On Chait on Klein on Chait on TNR

I don't want to waste anyone's time (even my own) on an inside journalism debate, but I can't help myself. I am just going to cut and past with one or two snarky comments.

Jon Chait feels obliged to write about something Klein wrote about what Chait wrote about The New Republic.

"The New Republic and the Imperfect Media Market

A reply to Ezra Klein, FWIW."

The subtitle is extraordinarily modest "FWIW" for what that's worth, and makes it clear that Chait felt obliged to comment on Klein and felt that "I agree with Ezra" was not an acceptable comment. I think there is something odd and very characteristic of Chait wrong with his reply -- basically Chait is so drawn to polemic that can't resist attacking people, with whom he agrees. I fear that the reason my only other complaint about Chait is that he doesn't blog enough is that I enjoy attacks on the people he usually attacks. Of course Chait's extremely intense feelings about TNR must affect his judgment.

update: the post below is a total waste of pixels. But there is someting so odd about Chait's post, that I want to add a bit which might be interesting. Chait begins "Many journalists, myself included, are currently mourning the meltdown of The New Republic, a century-old liberal magazine currently abandoning its historic mission. But Ezra Klein has a contrary take." I too find Klein's take to be "contrary," because he much more nearly agrees with Chait than anyone else I regularly read. So why did Chait comment on Klein and not the many people who totally disagree with Chait ? I'm sure a large part of it is that Chait wrote he reply before these other people wrote their attacks on TNR, but I suspect that he does not consider them worth his time and attention -- maybe he doesn't read them or maybe he reads but doesn't feel that they are important enough for a reply. Unlike Klein, many writers write that nothing much will be lost as TNR fundamentally changes. Brad DeLong in reply to Klein

The Washington Monthly and The American Prospect at their peak and in their prime may have been better at thinking than today's digital successors. But I am wracking my brains trying to think of examples in which the Martin Peretz-era New Republic was better at thinking.
Max Fisher (at VOX edited by one Ezra Klein) Atrios Atrios again Booman Charles Pierce John Cole Billmon Chait begins

Many journalists, myself included, are currently mourning the meltdown of The New Republic, a century-old liberal magazine currently abandoning its historic mission. But Ezra Klein has a contrary take, summarized in his headline “Even the liberal New Republic Needs to Change.”
Now the fact that Chait makes his claim that Klein's take is contrary after quoting nothing but the title. This does not prove that Chait made the irreversible decision that he and Klein disagree after reading only the title of Klein's post. However, I think the quotations below prove that Chait must have done that -- that there was nothing Klein write after the title to shake Chait's conviction.

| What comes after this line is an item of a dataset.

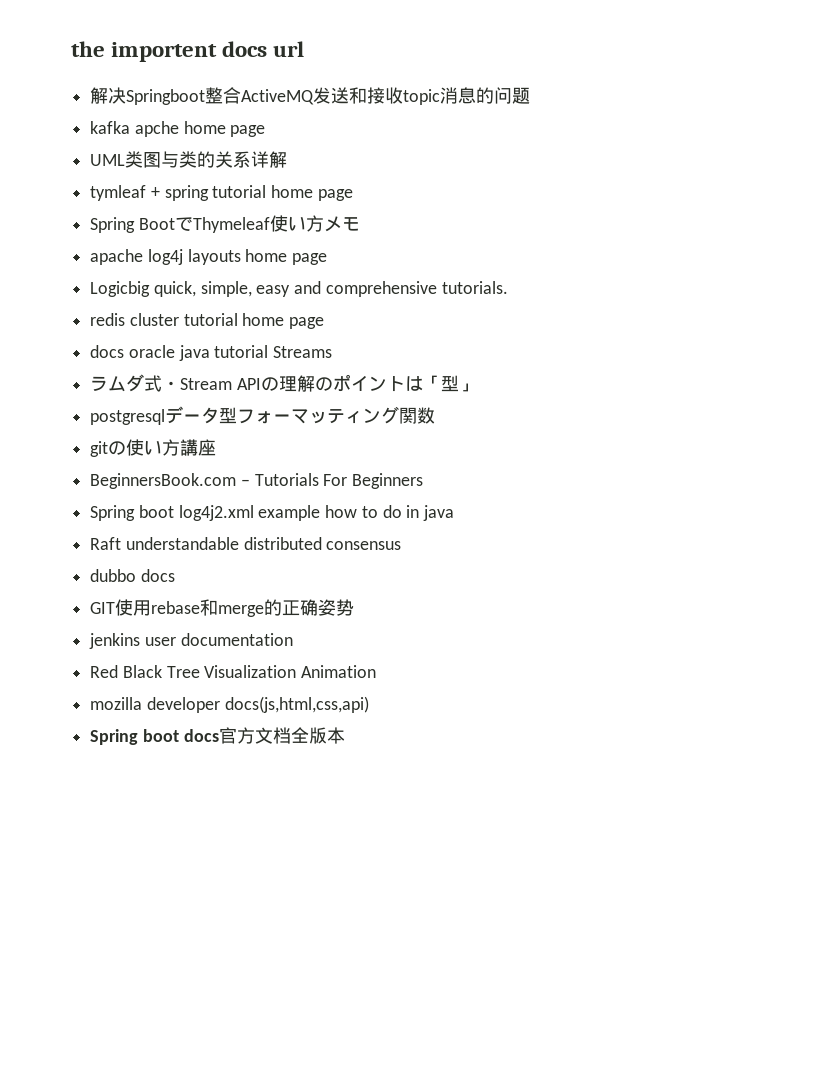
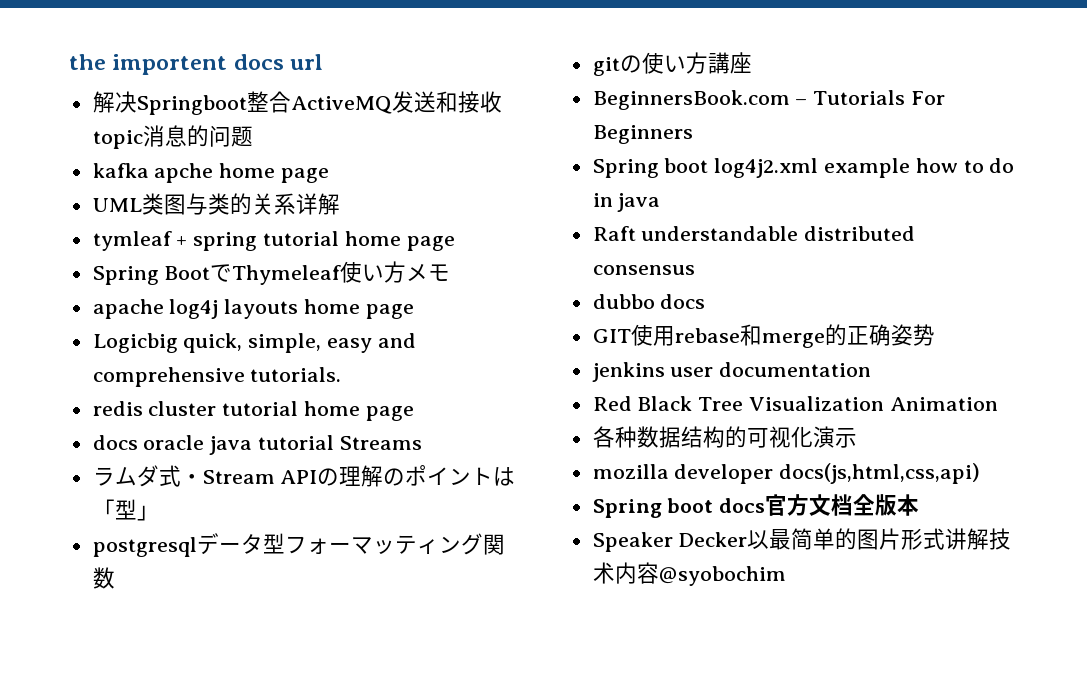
+ 各种数据结构的可视化演示
+ Speaker Decker以最简单的图片形式讲解技术内容@syobochim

Chait himself explicitly notes only one substantive disagrement with Klein.

"Having read through Klein’s story, my substantive disagreements are actually small. He describes TNR as a “policy magazine,” a description he qualifies by noting its tremendous culture section, but doesn’t qualify enough. " -Chait

Not quite a confession that he began writing his reply and maybe typed the word "contrarian" before reading Klein's post, but damn close to one. Of course one can erase typed pixels (I just did when I found I was about to make incorrect claim about Chait's piece based on an incorrect memory of the bit I just quoted).

I quote from Klein "The New Republic, in particular, had an amazing culture section."

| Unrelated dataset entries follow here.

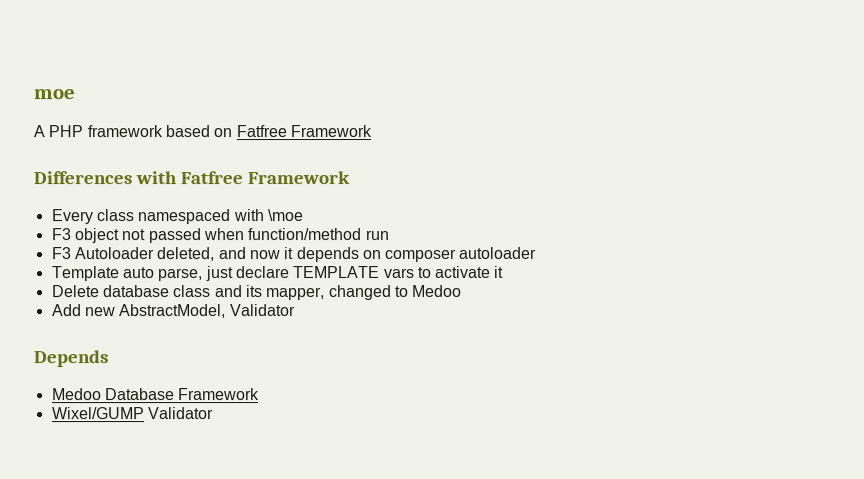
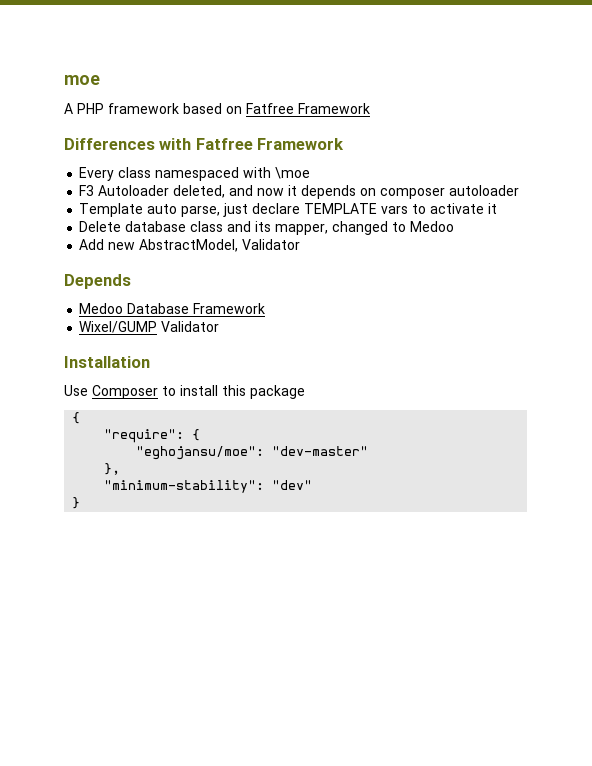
- F3 object not passed when function/method run
+ Installation
+ Use Composer to install this package
+ {
+ "require": {
+ "eghojansu/moe": "dev-master"
+ },
+ "minimum-stability": "dev"
+ }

I wonder if "tremendous, spectacular, amazing, wonderful, amazing cultural section which consisted of no fewer pages than the policy focused part" would have been sufficient qualification.

Chait describes this as his main substantive disagreement. I think after typing that, he should have realized that there was no good reason for him to write a reply to Klein, and just refrain from posting (as I should just not post this crap).

It is possible that Chait considers the following bit a further substantive disagreement.

TNR has never been a policy magazine. It is and always has been a magazine of politics and culture pitched at a high intellectual level, which necessarily limits its appeal to a slice of the public too small to be financially viable.

Crucially, nothing has changed to make the magazine less financially viable. It has required subsidy for its entire existence.

Now if Klein's claim had been that the New Republic needs to change because it has ceased to be profitable and magazines need to be profitable, the fact that it has always required subsidy would be be substantive and even crucial.

Again I quote Klein

"the TNR of yore, even if it lost money indefinitely (as it has in the past)"

I guess "in the past" doesn't imply "every year since it was founded," but there is no hint anywhere in Klein's post that he thought TNR needed to change because it was losing money in the past. No sensible person would imagine for an instant that Klein doesn't understand the economics of high brow publications (he is editing one). Yet, in spite of the fact that the post contains evidence (not amounting to proof beyond reasonable doubt) that Klein knows all about this, Chait insists that Klein wrote, in effect, "publications always are and should be required to be profitable, so the TNR needs to change".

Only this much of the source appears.